Fig. 4: Demonstration of two-dimensional full polariton hydrodynamic transitions from a normal fluid to both a Čerenkov supersonic and a superfluid fluid.
figure 4

a-I, a-II Experimental real-space images of polariton flowing with injection momentum of k|| = 4.2 μm−1 across a defect with resonance pumping power in the cavity of 0.07 (I) and 6 (II) μJ cm−2, respectively. a-III-IV, The experimental saturated images of momentum distributions corresponding to a-I and a-II, respectively. At low polariton density (a-I, a-III), the scattering by the defect generated parabolic interference wavefronts and Rayleigh scattering ring. When polariton density increased, Čerenkov behavior in the supersonic regime (cs < vp) was shown as the linear wavefronts and the increased aperture angle. The scattering ring gets modified at high polariton density (a-IV). b-I, b-II, the time-averaged simulation in real-space before and after the transition, respectively.

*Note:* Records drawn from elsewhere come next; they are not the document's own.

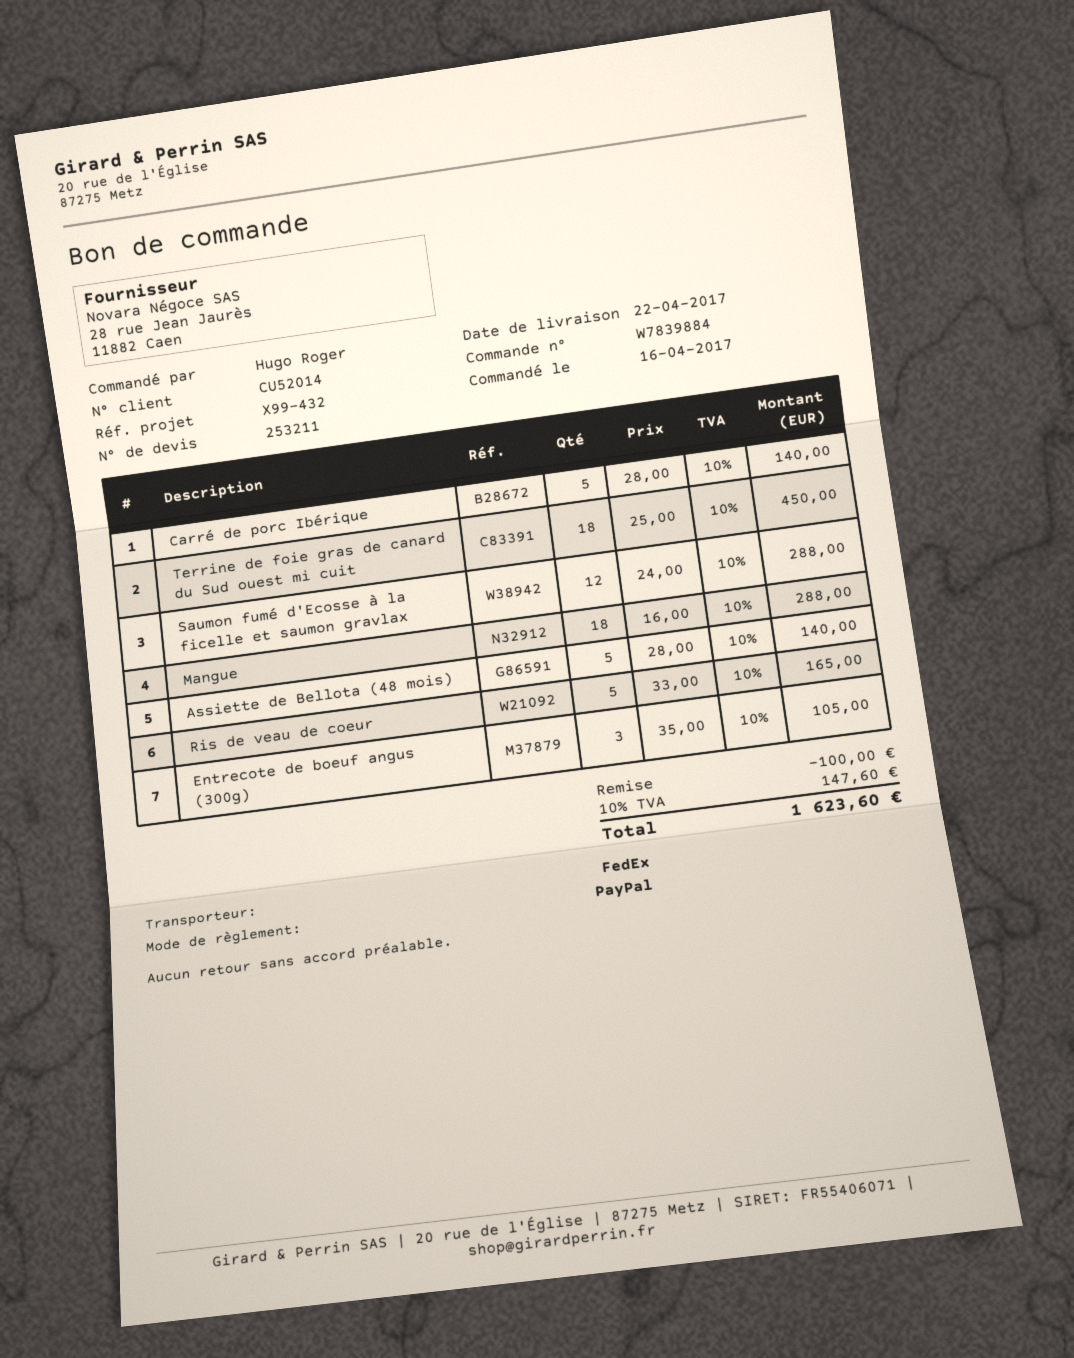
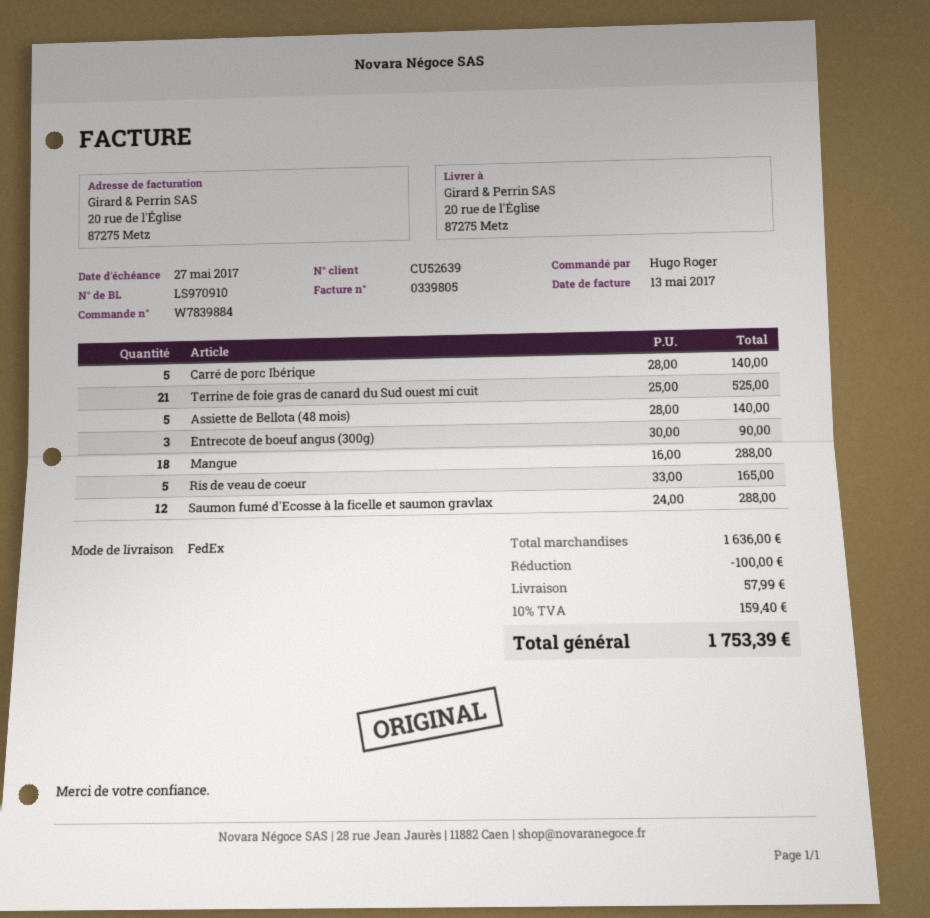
customer number: CU52014 -> CU52639
Terrine de foie gras de canard du Sud ouest mi cuit: 18 x 25.00 = 450.00 -> 21 x 25.00 = 525.00
Entrecote de boeuf angus (300g): 3 x 35.00 = 105.00 -> 3 x 30.00 = 90.00
shipping: none -> 57.99
tax: 10% = 147.60 -> 10% = 159.40
total: 1623.60 -> 1753.39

Evenly distributed 0-5 meV exciton energy random variations are added to only 0.3% of the spatial pixels to better fit the experimental results. b-III, b-IV The time-averaged simulation images of the momentum space corresponding to b-I and b-II, respectively. c-I, c-II (c-III, c-IV) Experimental real-space (momentum space) images of polariton flowing with injection momentum of k|| = 2.3 μm−1 with resonance pumping power in the cavity of 0.06 (I) and 5.6 (II) μJ cm−2, respectively. At high polariton density (c-II, c-IV), the polariton fluid entered the frictionless superfluid regime and the interference fringes and scattering ring vanished. d-I, d-II (d-III, d-IV) The simulated time-averaged real-space (momentum space) simulations before and after the transition. Evenly distributed 0-5 meV exciton energy random variations are added to only 1% of the spatial pixels to better fit the experimental results. Compared to simulations, the additional short white lines at the bottom of the a-III, a-IV and c-III, c-IV images are streak artifacts caused by the scanning of the CCD camera. More power-dependent experimental images of Čerenkov and superfluid cases were shown in Supplementary Figs. 812. All scale bars: 5 μm.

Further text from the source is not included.